NT Lakis lawyers filed written comments this week with the White House Office of Management and Budget (OMB) on changes proposed by the Labor Department’s Office of Federal Contract Compliance Programs (OFCCP) to the various letters the agency uses for scheduling federal contractors for compliance evaluations under the laws OFCCP enforces. OMB approval of OFCCP’s proposed changes is required under the federal Paperwork Reduction Act (PRA) before they can go into effect.

OFCCP had initially proposed significant changes to both its standard scheduling letter and its focused review letter that would have substantially increased the burden on federal contractors at the desk audit stage of a compliance review. OFCCP subsequently withdrew the major proposed changes to the standard scheduling letter, and the version of the letter submitted to OMB for approval is essentially unchanged from the current version.

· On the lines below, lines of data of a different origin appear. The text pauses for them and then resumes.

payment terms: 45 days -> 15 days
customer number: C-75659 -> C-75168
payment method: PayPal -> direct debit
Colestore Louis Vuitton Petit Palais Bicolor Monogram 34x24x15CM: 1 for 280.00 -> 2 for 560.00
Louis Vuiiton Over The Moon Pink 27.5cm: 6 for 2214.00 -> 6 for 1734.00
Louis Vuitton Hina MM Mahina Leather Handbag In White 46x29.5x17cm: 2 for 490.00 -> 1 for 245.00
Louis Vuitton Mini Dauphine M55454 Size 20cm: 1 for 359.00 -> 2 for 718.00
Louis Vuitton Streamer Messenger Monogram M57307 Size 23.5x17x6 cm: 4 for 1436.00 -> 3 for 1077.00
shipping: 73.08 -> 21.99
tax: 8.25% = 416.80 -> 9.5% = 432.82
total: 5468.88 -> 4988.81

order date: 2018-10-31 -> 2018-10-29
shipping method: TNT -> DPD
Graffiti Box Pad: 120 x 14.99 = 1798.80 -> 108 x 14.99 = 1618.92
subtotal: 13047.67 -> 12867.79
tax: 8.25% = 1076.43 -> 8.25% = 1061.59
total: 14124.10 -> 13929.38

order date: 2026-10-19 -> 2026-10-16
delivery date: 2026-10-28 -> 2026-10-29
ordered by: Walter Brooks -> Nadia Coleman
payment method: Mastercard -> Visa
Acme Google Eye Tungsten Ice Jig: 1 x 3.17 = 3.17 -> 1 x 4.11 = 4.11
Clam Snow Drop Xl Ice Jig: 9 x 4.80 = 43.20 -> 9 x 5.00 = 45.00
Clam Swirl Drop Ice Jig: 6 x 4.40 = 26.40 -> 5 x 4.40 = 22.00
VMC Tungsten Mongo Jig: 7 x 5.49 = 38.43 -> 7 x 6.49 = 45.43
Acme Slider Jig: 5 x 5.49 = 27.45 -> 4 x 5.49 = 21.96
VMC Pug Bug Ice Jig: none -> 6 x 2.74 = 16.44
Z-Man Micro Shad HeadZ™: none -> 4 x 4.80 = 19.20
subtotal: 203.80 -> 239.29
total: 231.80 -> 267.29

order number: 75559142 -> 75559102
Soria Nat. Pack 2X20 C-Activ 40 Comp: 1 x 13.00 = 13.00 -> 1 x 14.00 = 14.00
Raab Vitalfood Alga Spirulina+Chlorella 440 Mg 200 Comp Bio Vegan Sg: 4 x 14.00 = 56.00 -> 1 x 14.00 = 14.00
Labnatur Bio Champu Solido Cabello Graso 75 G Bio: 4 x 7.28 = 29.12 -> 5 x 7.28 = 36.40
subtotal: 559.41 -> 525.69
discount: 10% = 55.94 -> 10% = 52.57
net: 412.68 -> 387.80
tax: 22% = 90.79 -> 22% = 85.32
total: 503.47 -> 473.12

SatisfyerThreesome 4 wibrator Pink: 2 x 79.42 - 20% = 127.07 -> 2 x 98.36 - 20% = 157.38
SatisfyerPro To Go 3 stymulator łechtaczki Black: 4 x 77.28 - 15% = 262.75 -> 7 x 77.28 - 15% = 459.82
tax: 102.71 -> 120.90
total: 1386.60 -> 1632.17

In contrast, however, the revised “focused review” scheduling letter submitted to OMB retains some of the added burdensome provisions, including the requirement to provide applicant- and employee-level employment activity data by job title and job group (rather than summary headcounts), as well as employee-level compensation data.

Accordingly, our comments to OMB zero in on the proposed changes to the focused review letter, arguing that because OFCCP has yet to complete any focused reviews using the existing focused review scheduling letter (which OMB approved only a few months ago), OFCCP’s proposed changes are premature, as there is no way to know whether the existing (and much less burdensome) focused review letter is achieving the desired result.